• [EXERCISE PROMPT]
For the listing that follows, give again exactly the lines from the one with "利 号：ZL 2013" to the one with "html: none ->", including both.

• [DATA SUPPLIED]
━━━━━━━━━━━━━━━━━━━━━━━━━━━━━━

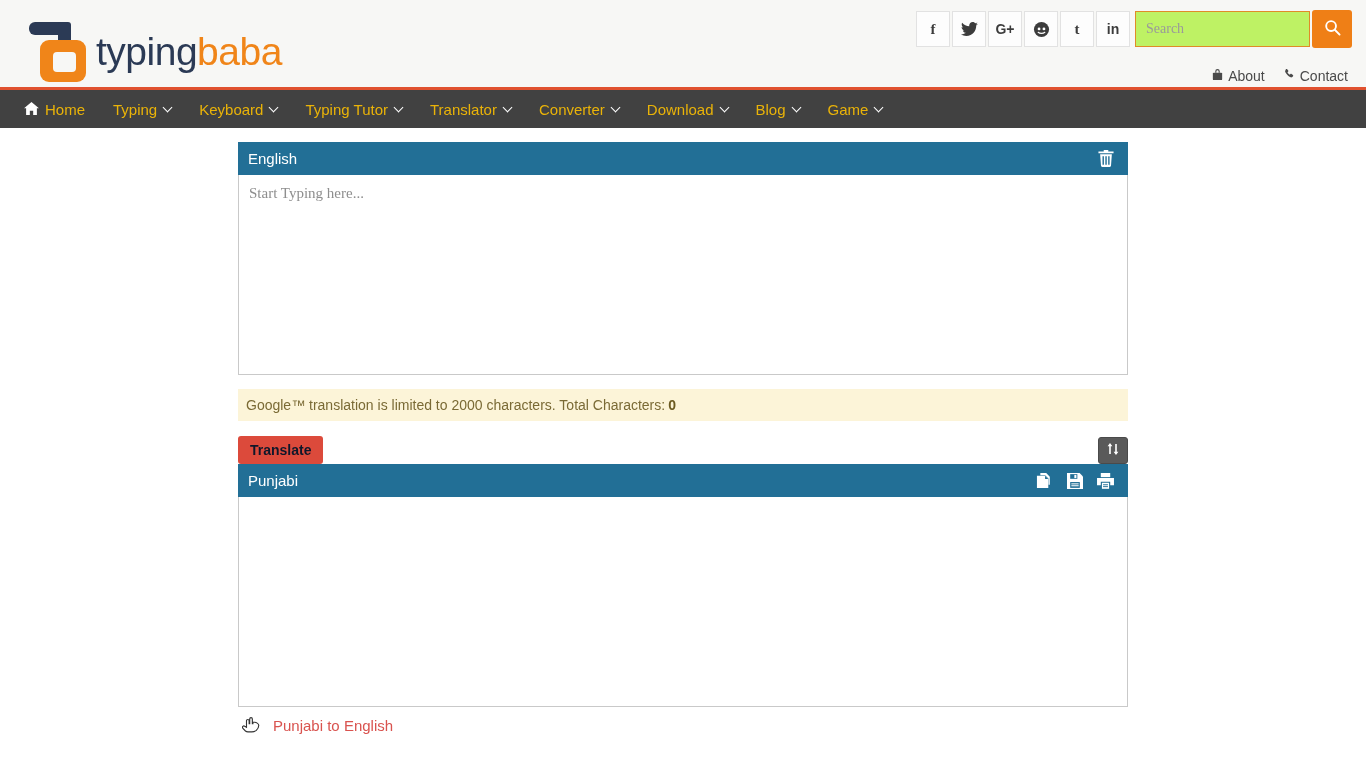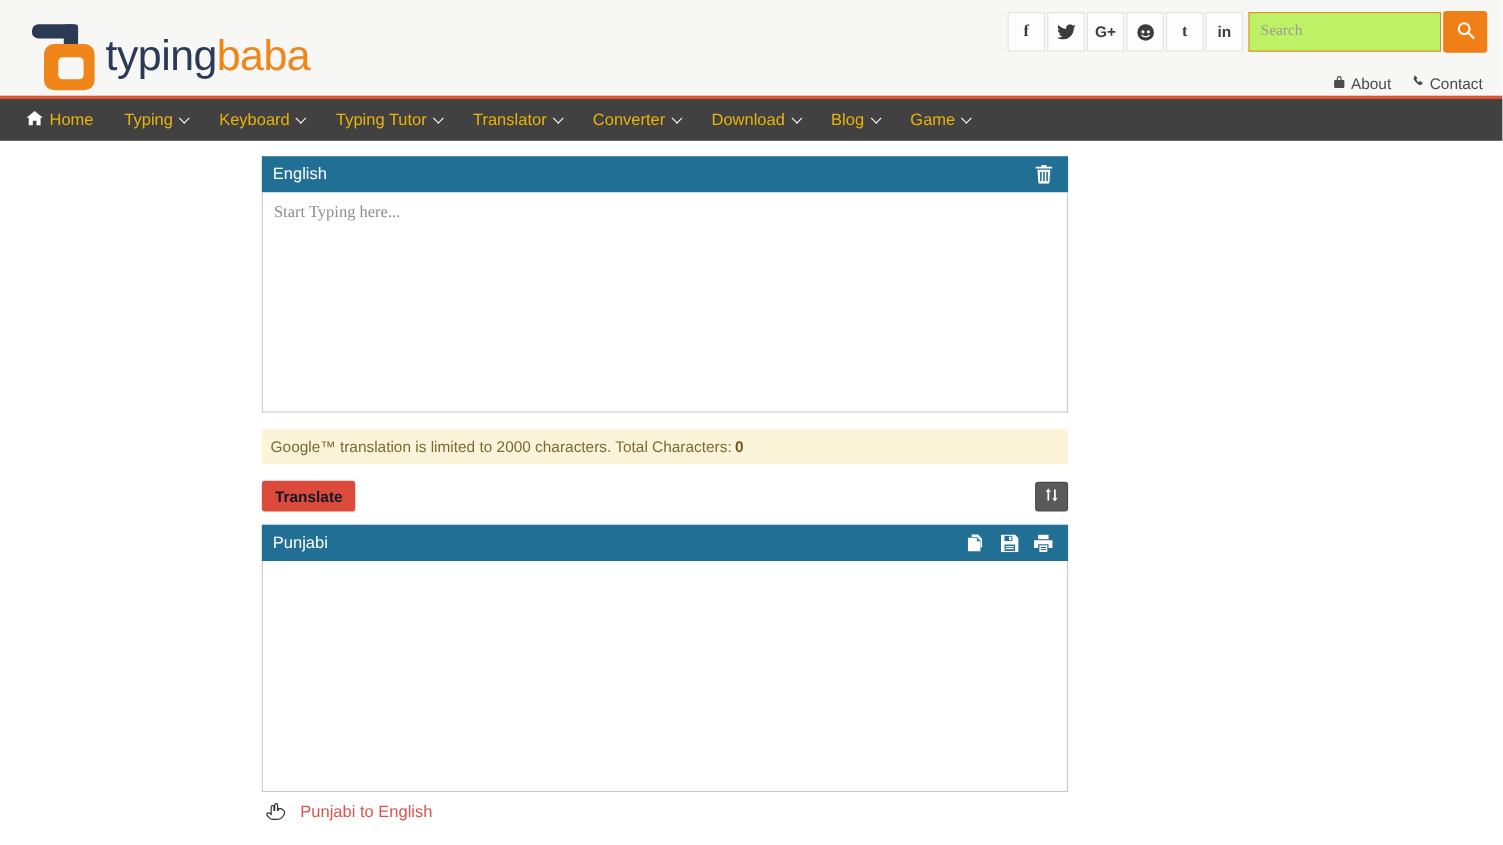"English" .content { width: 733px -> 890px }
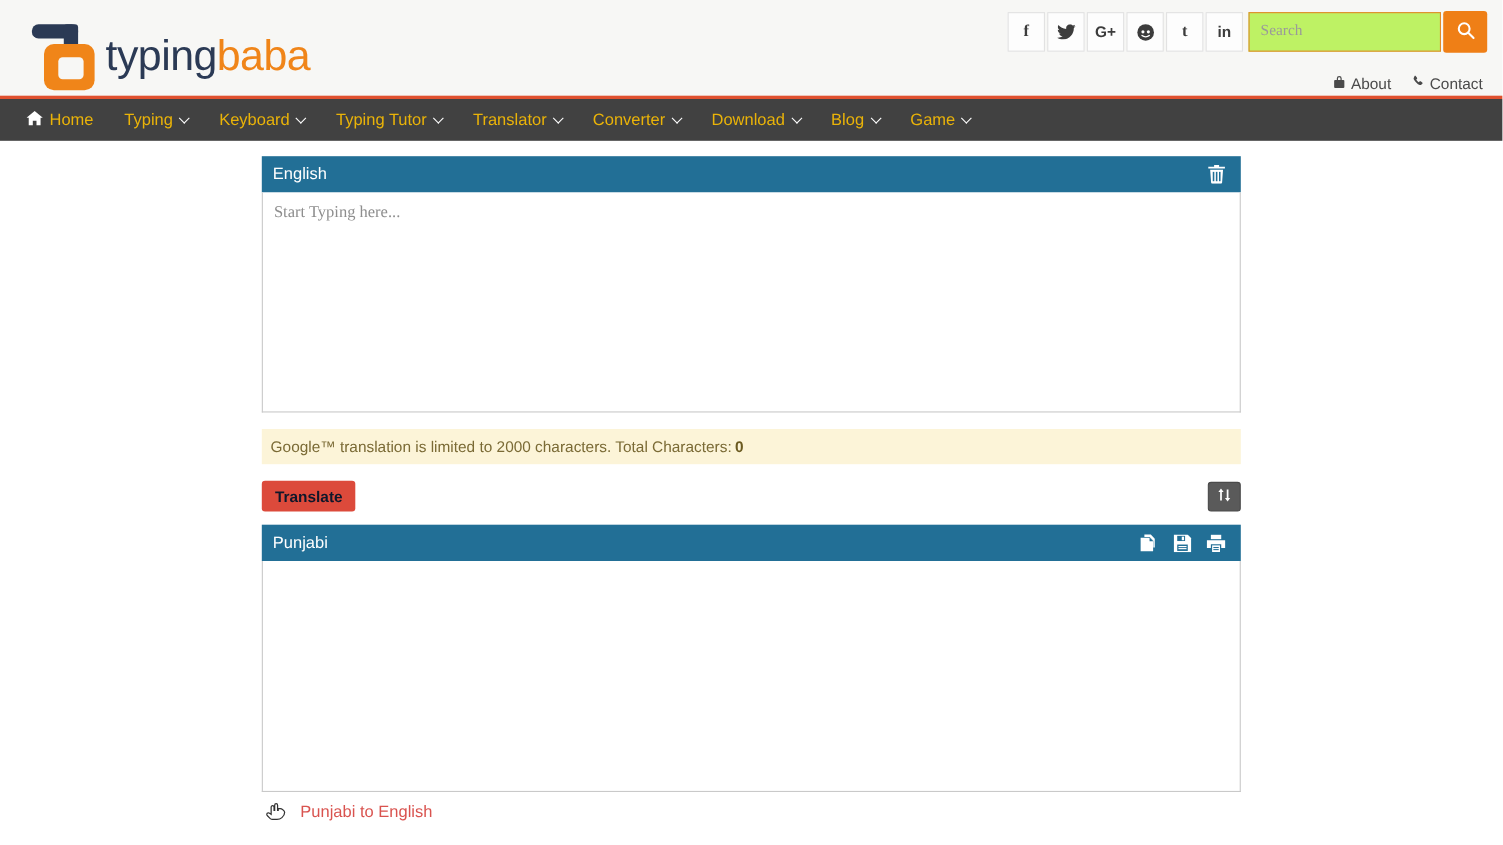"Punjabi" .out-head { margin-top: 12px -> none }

━━━━━━━━━━━━━━━━━━━━━━━━━━━━━━

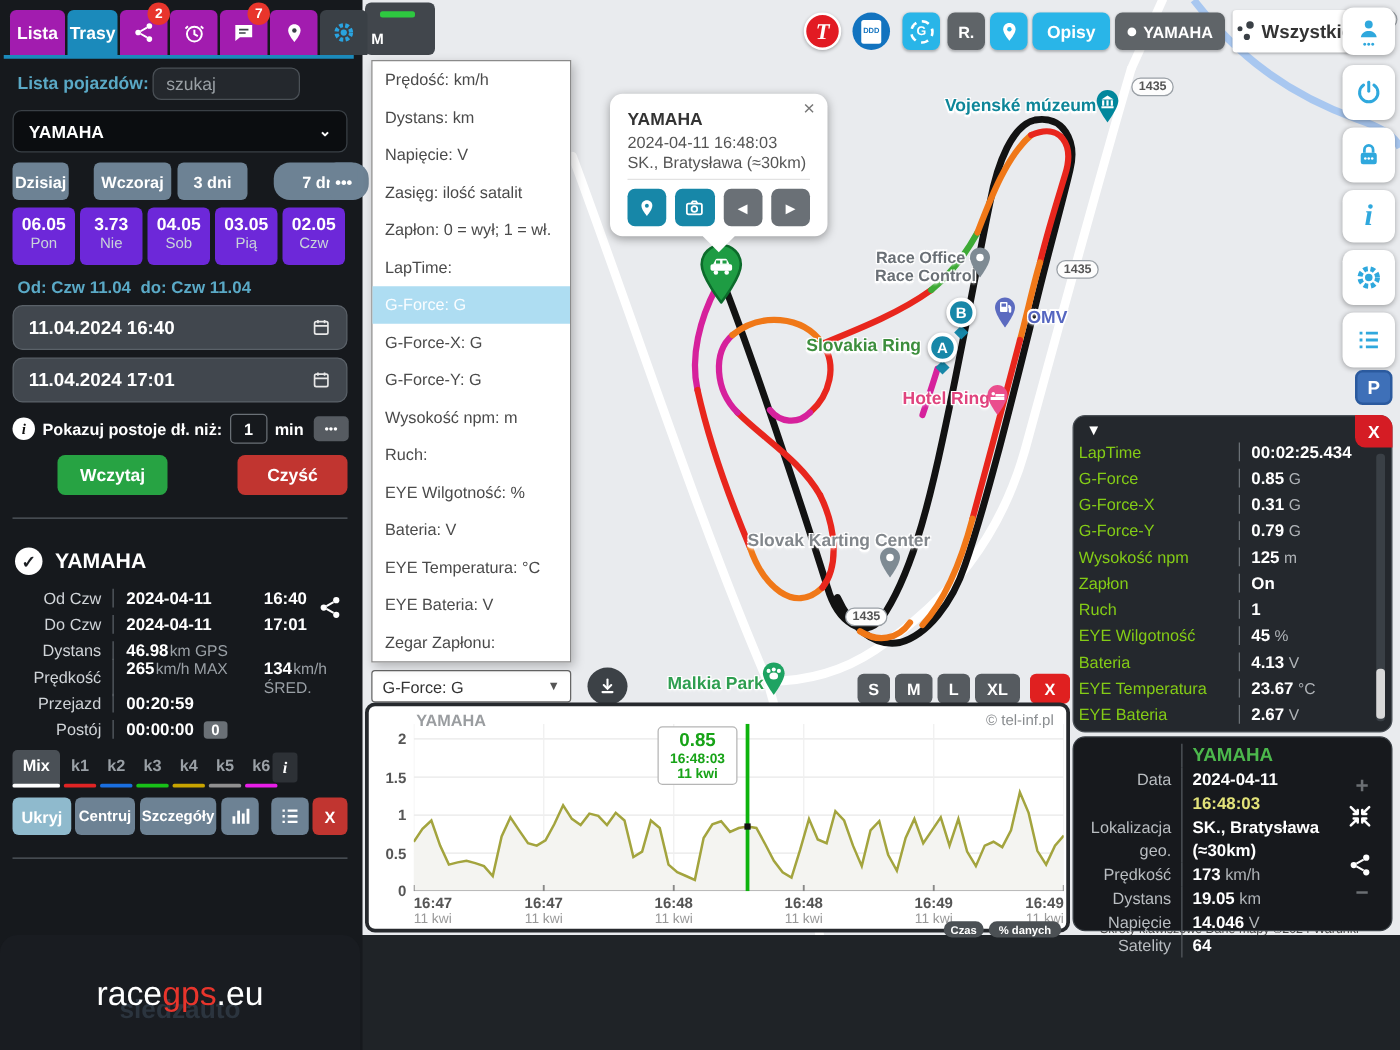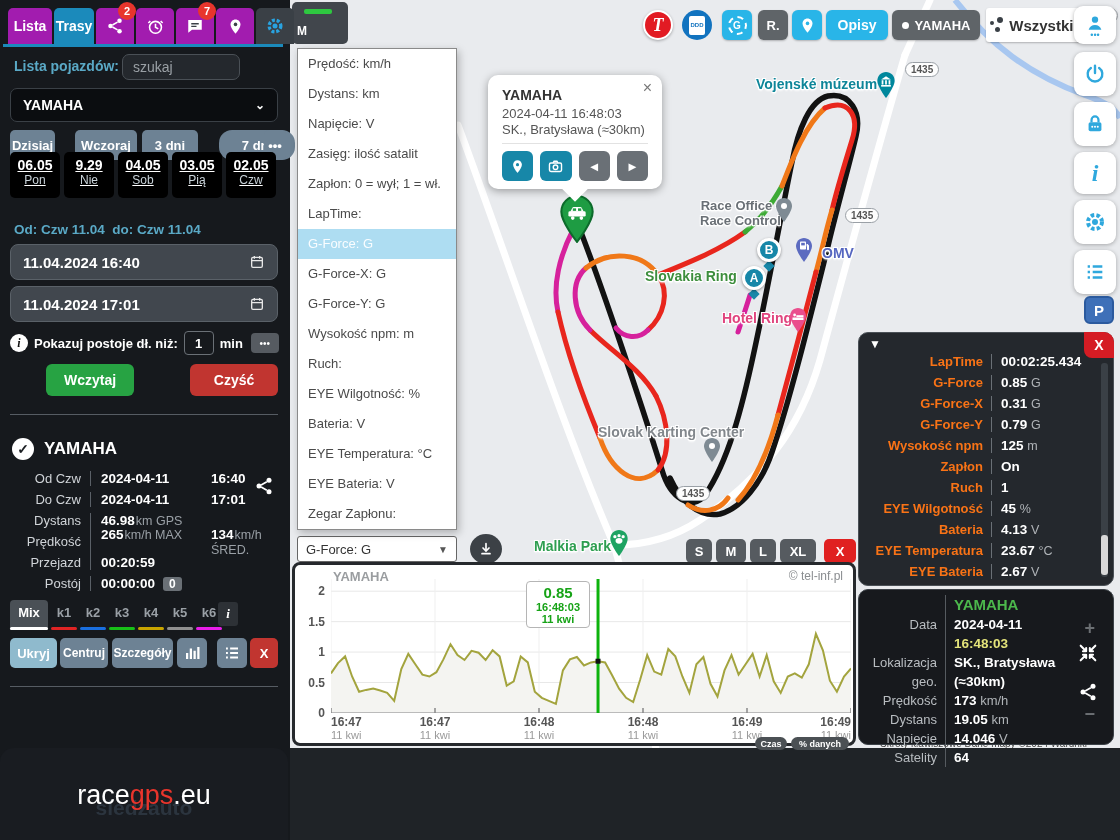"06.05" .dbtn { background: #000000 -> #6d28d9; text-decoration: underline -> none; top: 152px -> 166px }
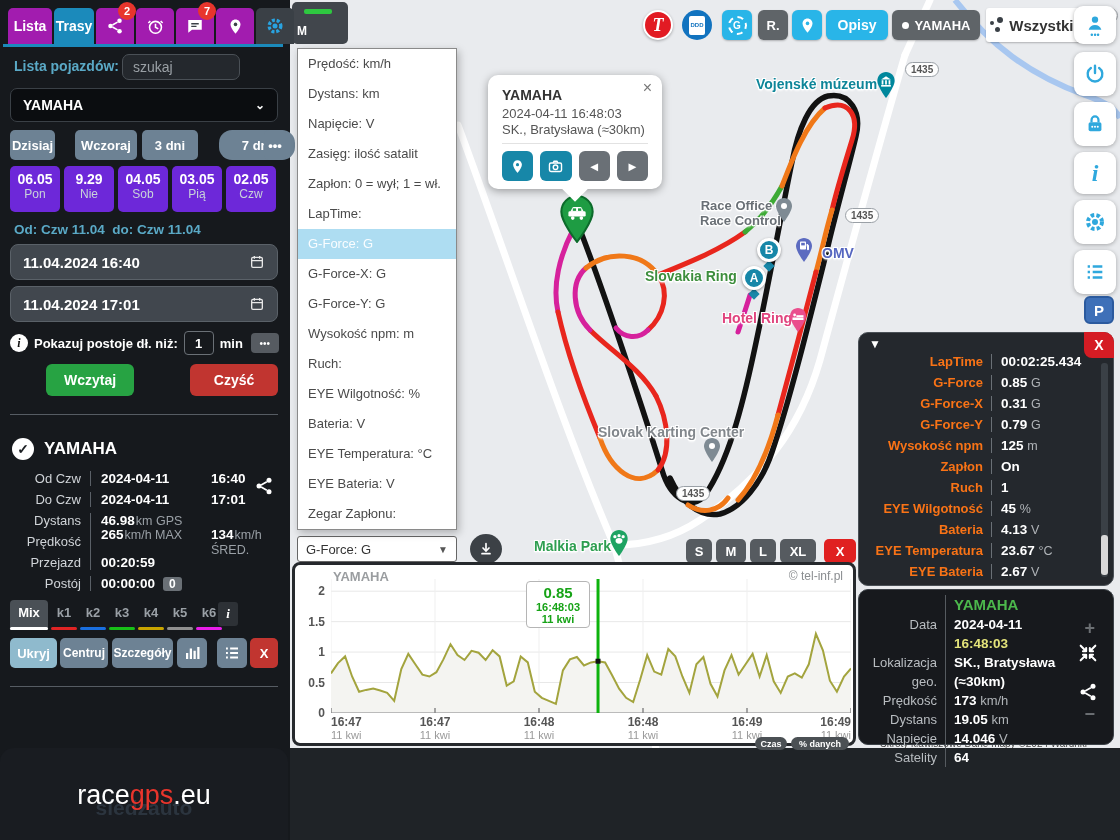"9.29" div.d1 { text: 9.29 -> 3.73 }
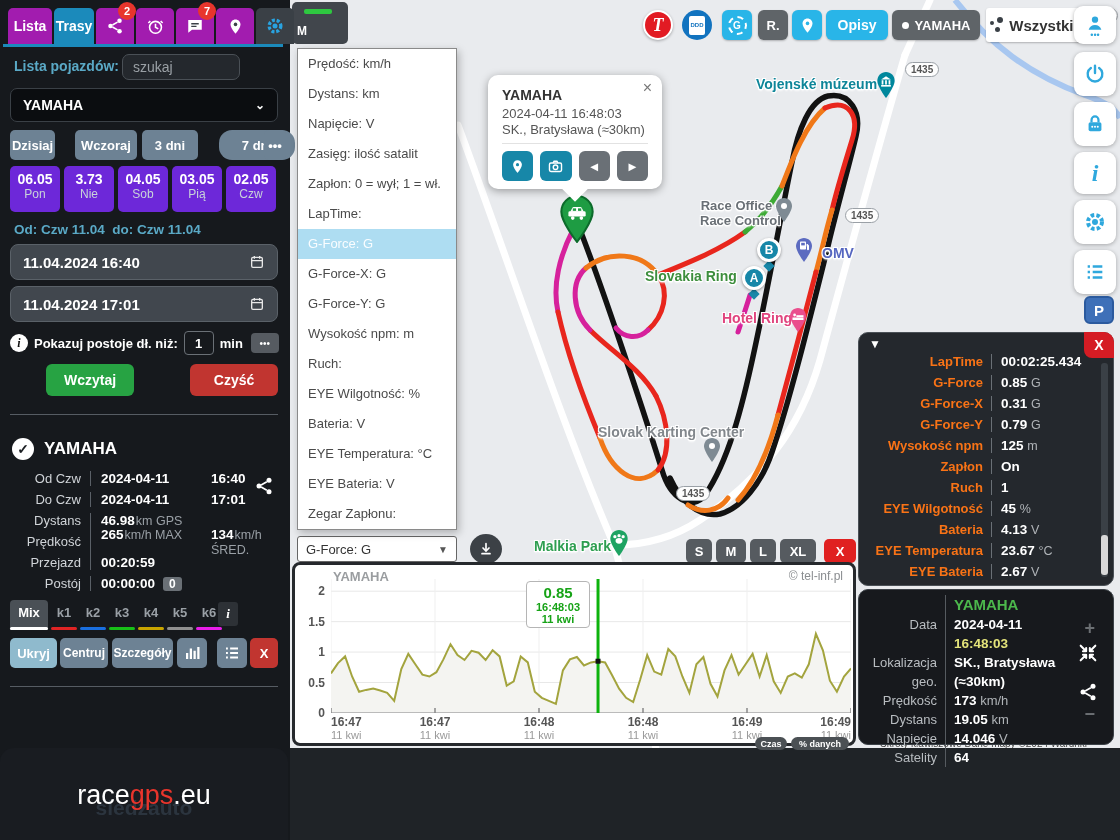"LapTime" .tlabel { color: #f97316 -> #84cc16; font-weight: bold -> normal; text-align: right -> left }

━━━━━━━━━━━━━━━━━━━━━━━━━━━━━━

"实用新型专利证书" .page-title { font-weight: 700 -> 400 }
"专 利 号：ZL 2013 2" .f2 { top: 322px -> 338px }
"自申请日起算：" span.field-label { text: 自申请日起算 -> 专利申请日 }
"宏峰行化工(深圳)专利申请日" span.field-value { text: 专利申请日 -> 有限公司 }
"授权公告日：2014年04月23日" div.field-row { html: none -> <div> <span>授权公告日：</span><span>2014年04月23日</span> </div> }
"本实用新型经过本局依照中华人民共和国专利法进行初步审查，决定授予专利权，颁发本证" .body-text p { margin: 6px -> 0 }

━━━━━━━━━━━━━━━━━━━━━━━━━━━━━━

• [FINISHED EXERCISE]
"专 利 号：ZL 2013 2" .f2 { top: 322px -> 338px }
"自申请日起算：" span.field-label { text: 自申请日起算 -> 专利申请日 }
"宏峰行化工(深圳)专利申请日" span.field-value { text: 专利申请日 -> 有限公司 }
"授权公告日：2014年04月23日" div.field-row { html: none -> <div> <span>授权公告日：</span><span>2014年04月23日</span> </div> }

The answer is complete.